Dr Hintjens claimed the increasingly elderly frail population is not being listened to.
“I am appalled at the way GP beds in Whitehills, Montrose and Brechin will essentially be removed in one fell swoop.
“How can the decision-makers of this review think they are doing the residents of Angus a good turn by closing so many beds?
“Our elderly population is set to double in the next 20 years. So how does closing 36 beds – if we include those in Brechin – improve care for our patients?
“This is a decision based on shifting resources away from our communities into more specialised and medicalised care.
“This is not the most appropriate service for dying, or very frail and complex people in the autumn of their lives. The elderly and sick in our communities will get a worse deal, with more chance of dying in Ninewells Hospital, away from friends and family.”
She said she will no longer be able to support her patients “with continuity and dignity”, avoiding over-investigation and overtreatment, as she will no longer have a bed to take them.
She condemned the lack of information, stating: “I speak to my patients, my nursing colleagues in Montrose Infirmary and my GP colleagues about these issues.
“None of us has yet been given clear notice of when these units will close and nursing management are not telling their staff in the GP ward in Montrose what is happening or what is planned.”
Dr Hintjens’ said her faith in the consultation processes for all the closures has been “shattered” but vowed she will continue to challenge these decisions through the appropriate channels.
“I raised this with Nicola Sturgeon at the public meetings held in Montrose in May but things have not improved.
“Perhaps a glimmer of hope is afforded by the fact that the new GP Contract in April this year will give primary care a bit more control over such precious and valuable local healthcare provision. The problem is that in Angus, we will have little left.”
Angus Health and Social Care Partnership has defended the new Angus Care Model in response to criticism raised by Dr Hintjens.
It rejected allegations that neither local doctors nor the elderly population had been listened to and argued regular briefing sessions had been held with staff to keep them fully informed of any changes.
Addressing the loss of 36 GP beds it stated its resources were not being used in “the most effective way”.
There are more hospital beds than needed in older buildings not fit for the delivery of modern healthcare and a review revealed that on average there were 37 inpatient beds unoccupied daily.
A series of public meetings was held and all Angus GPs were invited to attend and contribute to the development of the Angus Care Model, said a spokesperson.
GPs had also been given the opportunity to provide input through locality improvement groups, GP cluster meetings and the Angus clinical partnership group.
“We will continue to ensure we involve GPs and our staff and listen to their views as we develop and implement the Angus Care Model,” the partnership said.
“The people of Angus tell us they do not want to be admitted to hospital unless absolutely necessary and would like to stay in their own homes for as long as possible.

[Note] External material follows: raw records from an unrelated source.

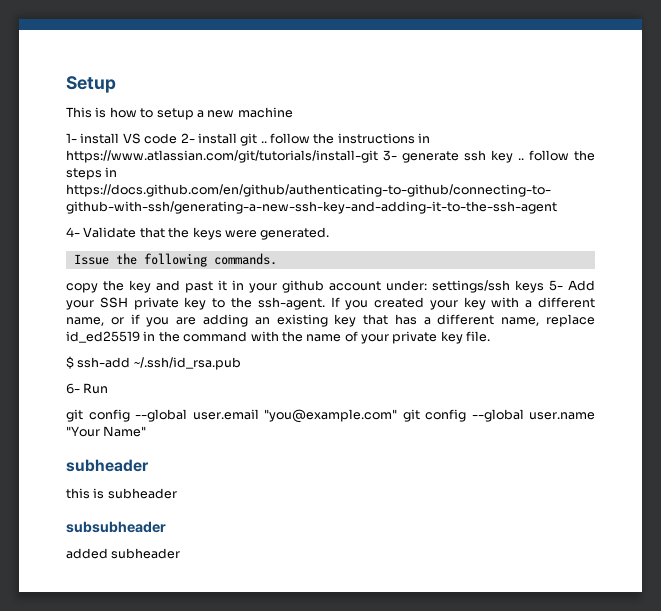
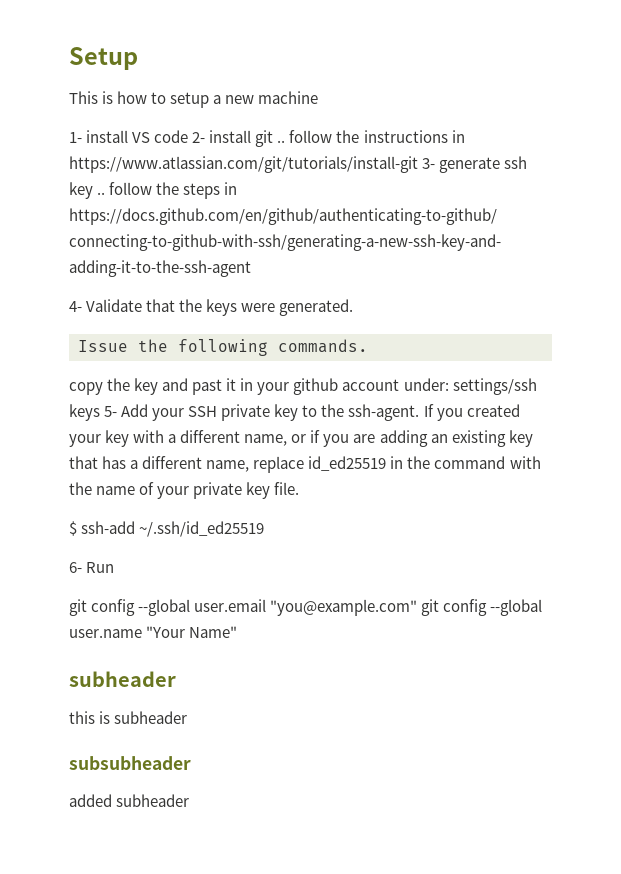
[133,357,241,370] ~/.ssh/id_rsa.pub -> [139,521,265,537] ~/.ssh/id_ed25519

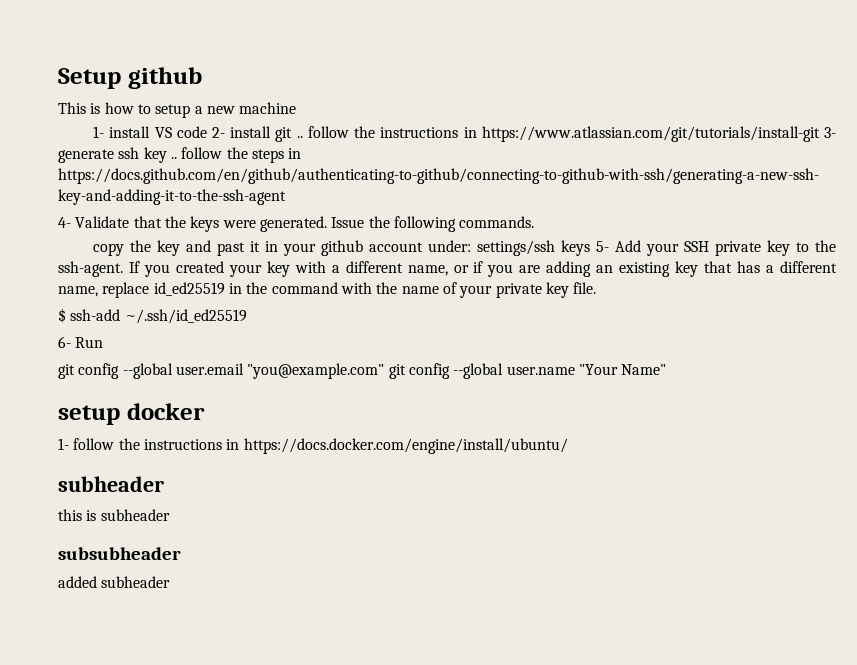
(138, 58) none -> [127,67,202,89] github
(354, 307) // -> (327, 224) none
(238, 632) none -> [58,403,205,425] [58,438,568,454] // setup docker // 1- follow the instructions in https://docs.docker.com/engine/install/ubuntu/

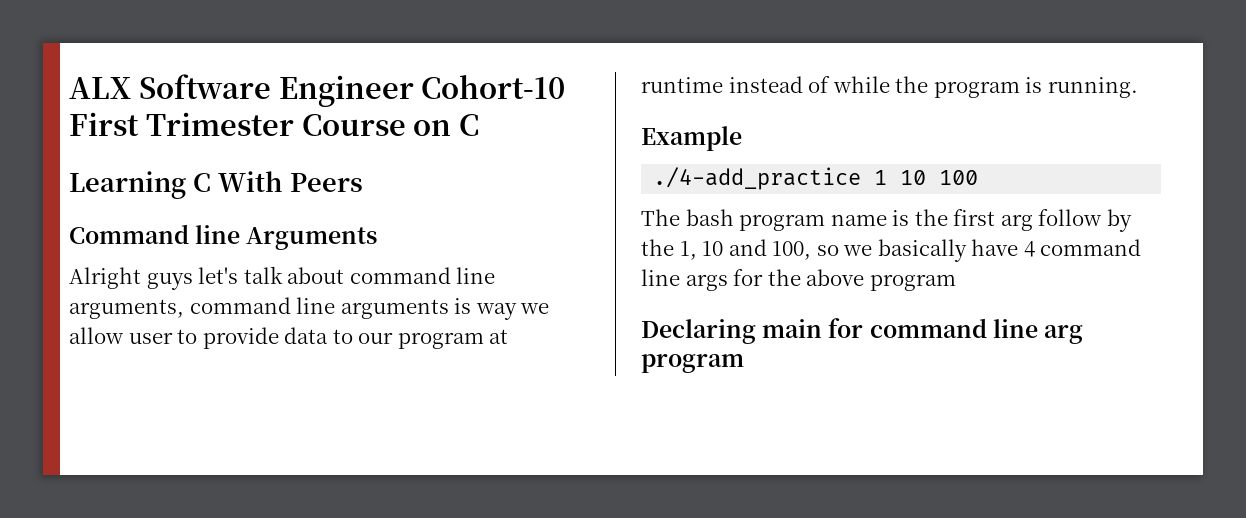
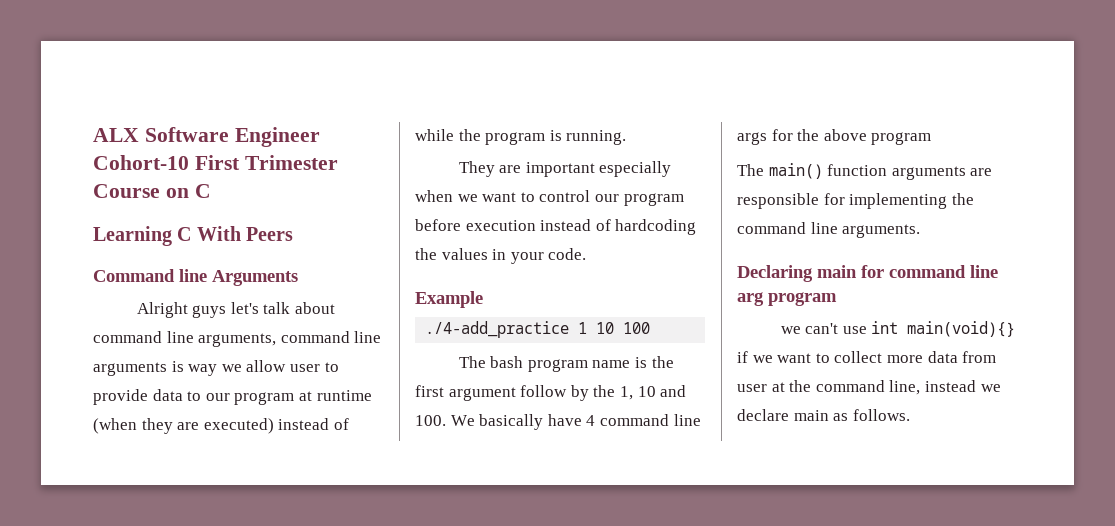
(723, 85) none -> [93,418,274,434] (when they are executed)
(1138, 87) none -> [458,161,672,177] [415,190,684,206] [415,219,697,235] [415,248,587,264] // They are important especially when we want to control our program before execution instead of hardcoding the values in your code.
[1000,214,1033,231] arg -> [448,387,516,401] argument
[772,241,873,260] 100, so we -> [415,415,475,426] 100. We
(956, 282) none -> [737,163,993,180] [737,193,974,209] [737,222,921,238] // The main() function arguments are responsible for implementing the command line arguments.
(744, 363) none -> [780,321,1016,337] [737,351,997,363] [737,380,1001,395] [737,409,910,421] // we can't use int main(void){} if we want to collect more data from user at the command line, instead we declare main as follows.

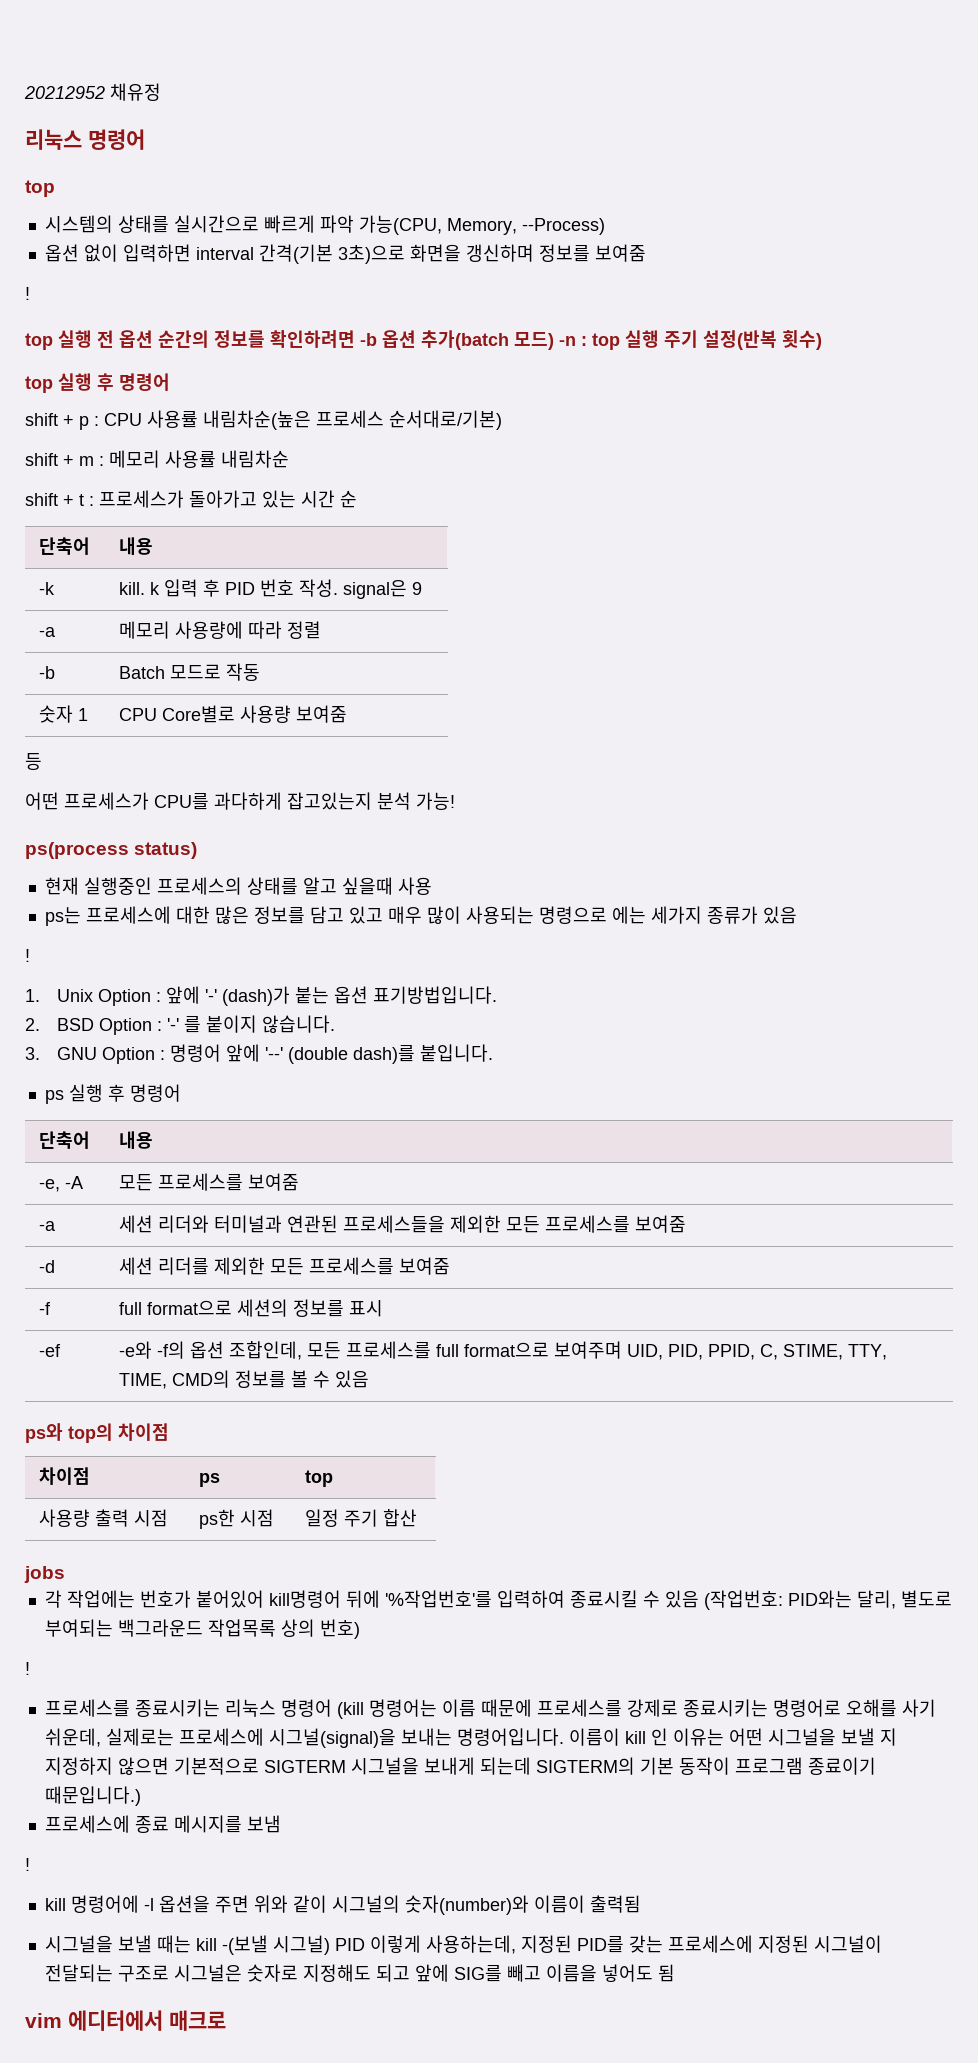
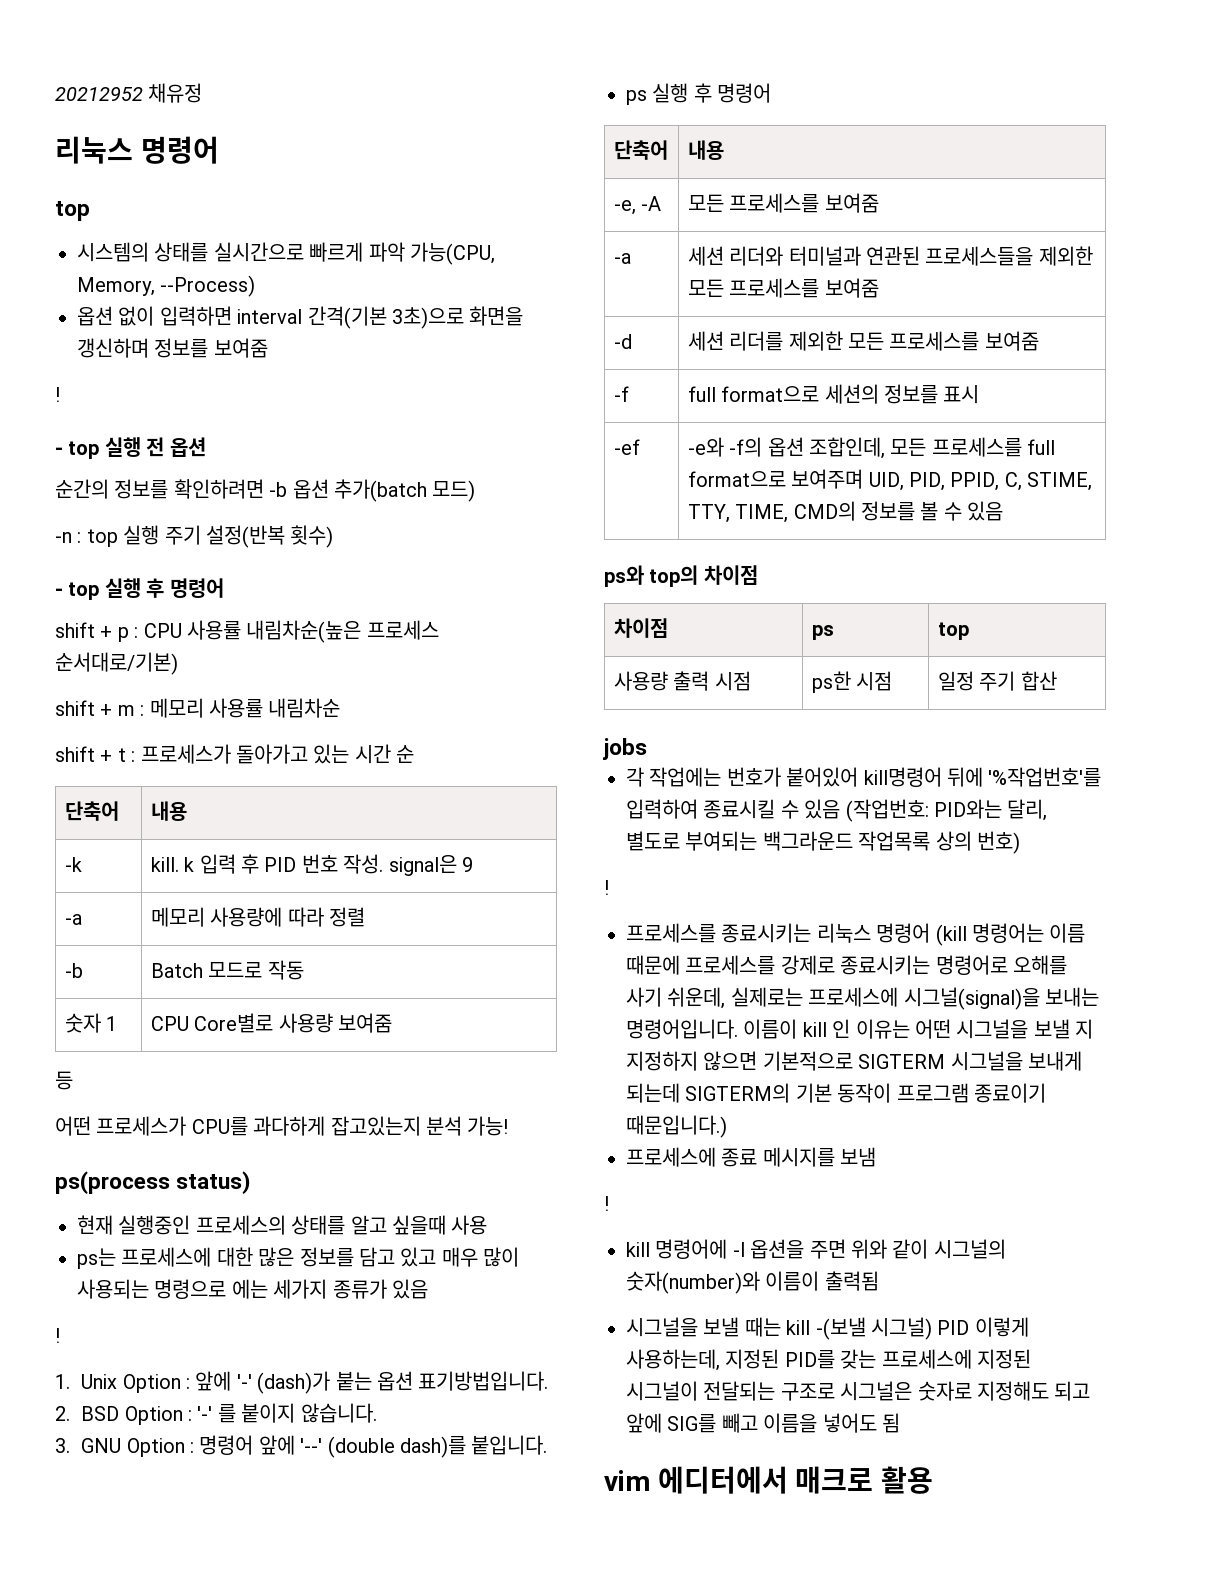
(30, 293) none -> [55,447,63,455] -
(153, 339) none -> (206, 447) //
(554, 341) none -> (476, 491) //
(822, 340) none -> [55,588,63,596] -
(226, 2020) none -> [880,1466,933,1494] 활용

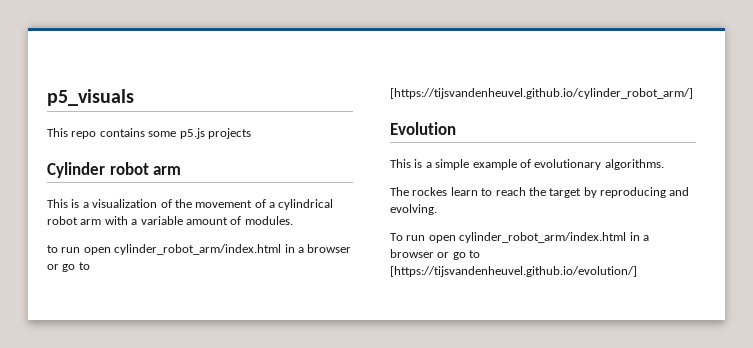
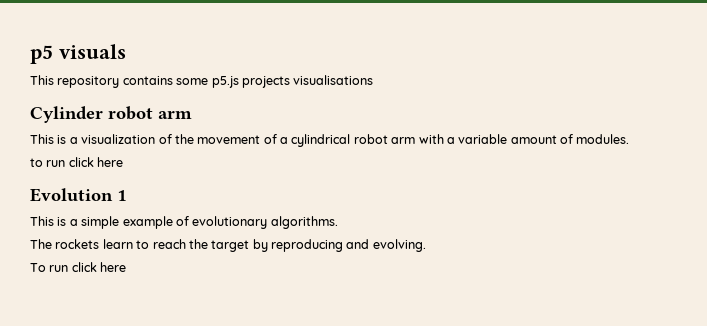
[47,89,134,106] [47,128,97,139] p5_visuals // This repo -> [30,44,126,64] [30,75,120,88] p5 visuals // This repository
(251, 133) none -> [293,75,374,85] visualisations
[83,244,352,255] [47,262,90,272] [390,88,693,99] open cylinder_robot_arm/index.html in a browser or go to [https://tijsvandenheuvel.github.io/cylinder_robot_arm/] -> [68,157,124,167] click here
(456, 128) none -> [117,190,127,201] 1
[412,187,448,196] rockes -> [55,239,100,249] rockets
[428,232,649,243] [390,249,481,260] [390,266,637,277] open cylinder_robot_arm/index.html in a browser or go to [https://tijsvandenheuvel.github.io/evolution/] -> [71,262,127,272] click here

“The implementation of the Angus Care Model will bring care much closer to patients’ homes and we give assurance that we will support the best models of care delivered as locally as possible.”
Regular briefings have been issued and shared with all staff and managers give regular updates to senior charge nurses about the new model, the spokesperson added.
No timescale has been agreed for the withdrawal of inpatient care from Montrose Infirmary or the development of inpatient care on other sites but there was a commitment to keep staff updated.